Young Galaxies Too Old for the Big Bang

Originally published in Creation 26, no 3 (June 2004).

This discovery is a huge problem for evolutionary timescales. These galaxies exist when, according to big bang cosmology, they shouldn’t have had time to form.

A team of astronomers from the University of Texas announced a startling discovery this year [2004]. They had used the 4-metre Blanco Telescope in Chile to find a long string of fully formed galaxies.1 It has sometimes been called the Francis Filament, after team member Dr Paul Francis from the Australian National University.

The astronomers calculated that the supercluster was 300 million light-years across, and right at the most distant edge of the universe, 10.8 billion light-years away. (A light-year is how far light would travel at its current speed of 300,000 km/s (186,000 mps) in a year—9.5 trillion km or 5.9 trillion miles.)

These galaxies exist when, according to big bang cosmology, they shouldn't have had time to form.

However, the discovery is a huge problem for evolutionary timescales. These galaxies exist when, according to big bang cosmology, they shouldn't have had time to form.

The astronomers used a filter to block out light from other sources. This enabled them to pick out galaxies so far from Earth. They expected to find young, faint “proto”-galaxies spread evenly throughout the area. Instead, they found 37 mature, bright galaxies that seem to be lined up in a string, with emptiness elsewhere. It was exactly the opposite of what they expected from the big bang theory. Further observations from Siding Springs Observatory in Australia confirmed this galaxy cluster was real.

The galaxy cluster lies in the direction of the southern hemisphere constellation Grus (the Crane). At such a distance, evolutionary astronomers assume they are viewing the galaxies as they were around 11 billion years ago. This is allegedly just two billion years after the big bang supposedly formed the universe.

Galaxy

The research team caused a stir when they reported their discovery at a meeting of the American Astronomical Society on 7 January this year. Astronomers around the world were astonished at how mature galaxies could have formed so fast in the young universe.2

In the current main evolutionary model, galaxies formed from variations in the density of matter produced by the big bang. Big bangers imagine that the universe needed billions of years before stars and galaxies could form into the recognizable structures we see near the Milky Way galaxy today.
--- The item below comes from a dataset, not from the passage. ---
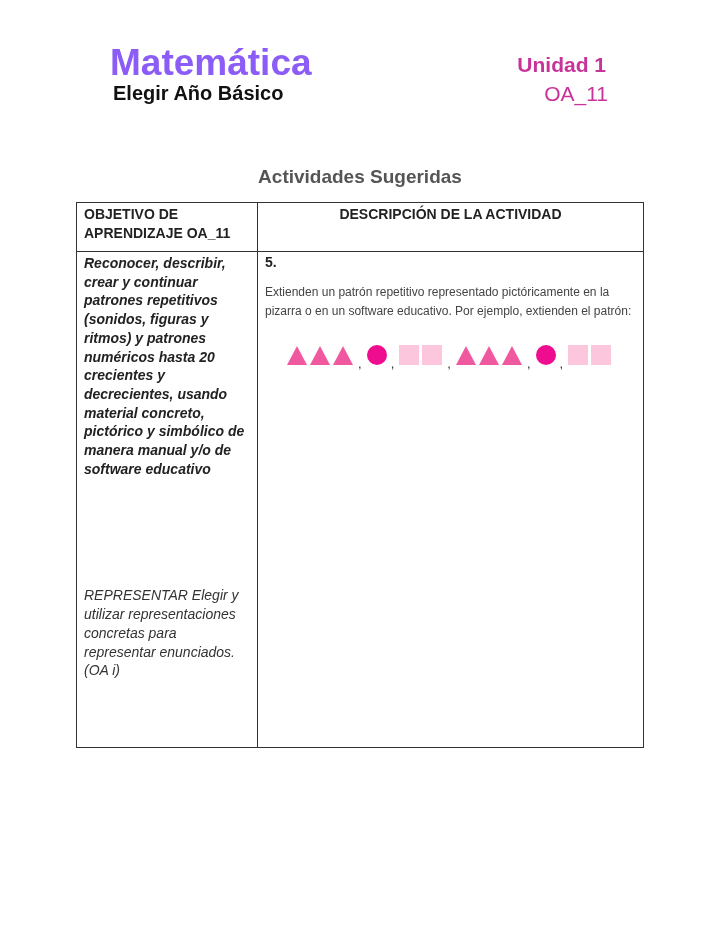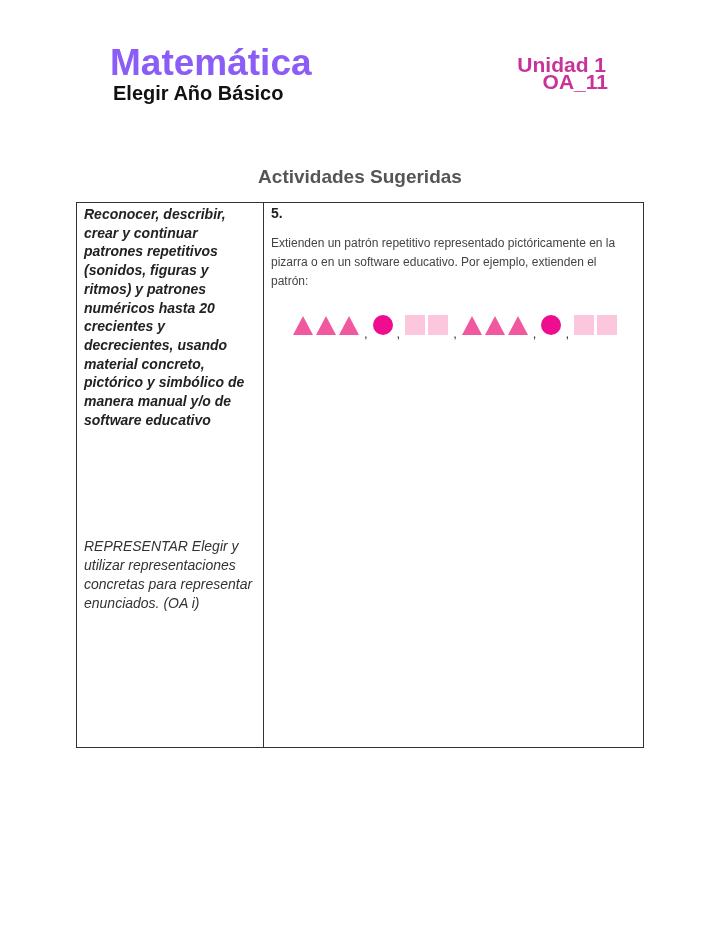"OA_11" .oa { font-weight: bold -> normal; top: 70px -> 82px }
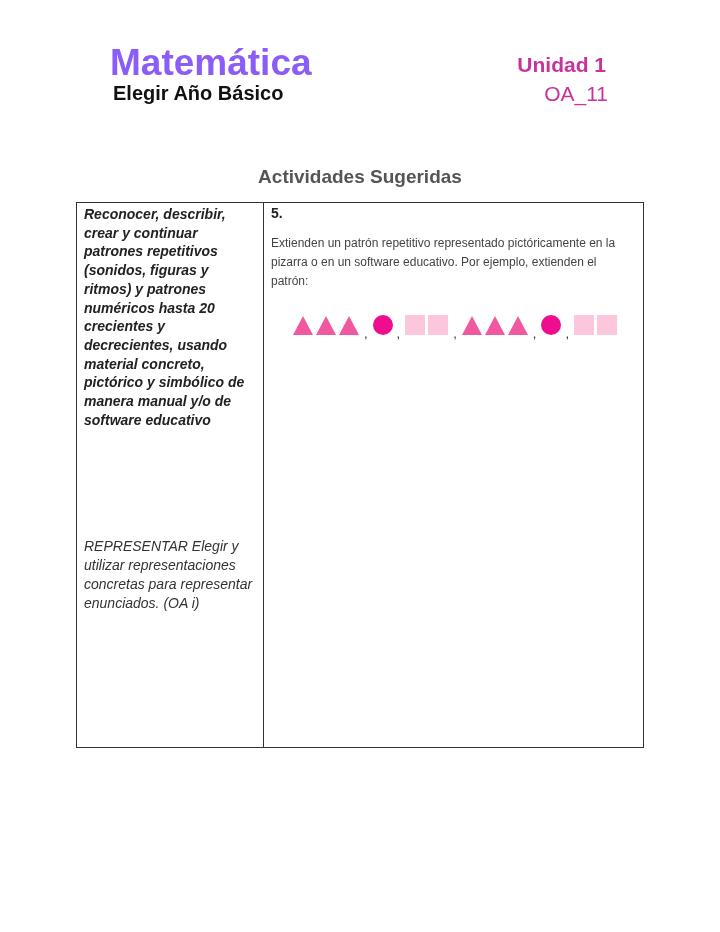"OBJETIVO DE APRENDIZAJE OA_11" tr { html: none -> <tr> <th>OBJETIVO DE APRENDIZAJE OA_11</th> <th>DESCRIPCIÓN DE LA ACTIVIDAD</th> </tr> }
But this new discovery is precisely the reverse of big-bang predictions:

  • These galaxies appear to be fully formed, mature structures.
  • The galaxies are aligned in a long string.
  • The string is colossal—more than 300 million light-years long.

Dr Francis himself expressed the problem, “The simulations tell us that you cannot take the matter in the early universe and line it up in strings this large”, he said. “There simply hasn”t been enough time since the big bang to form structures this colossal.”

Naturalistic cosmologists will undoubtedly find a way to fit this new evidence into the atheistic big bang model. However, this would merely show that scientists always interpret facts in the light of theory. Theory, in turn, depends on one”s belief system. The big bang theory is based on naturalism—the belief system that discounts God”s recent supernatural acts to create the universe.

The existence of such large, mature galaxies lined up in a beautiful filament makes more sense when interpreted within the biblical belief system. That is, God rapidly and supernaturally created fully-formed stars and galaxies on Day 4 of Creation Week. “By the word of the Lord were the heavens made” (Psalm 33:6).3

Footnotes

  1. Other details sourced from University of Texas/McDonald Observatory Press Release, 12 January 2004.
  2. Why galaxy cluster is too grown-up for early universe, New Scientist 181(2430):14, 17 January 2004.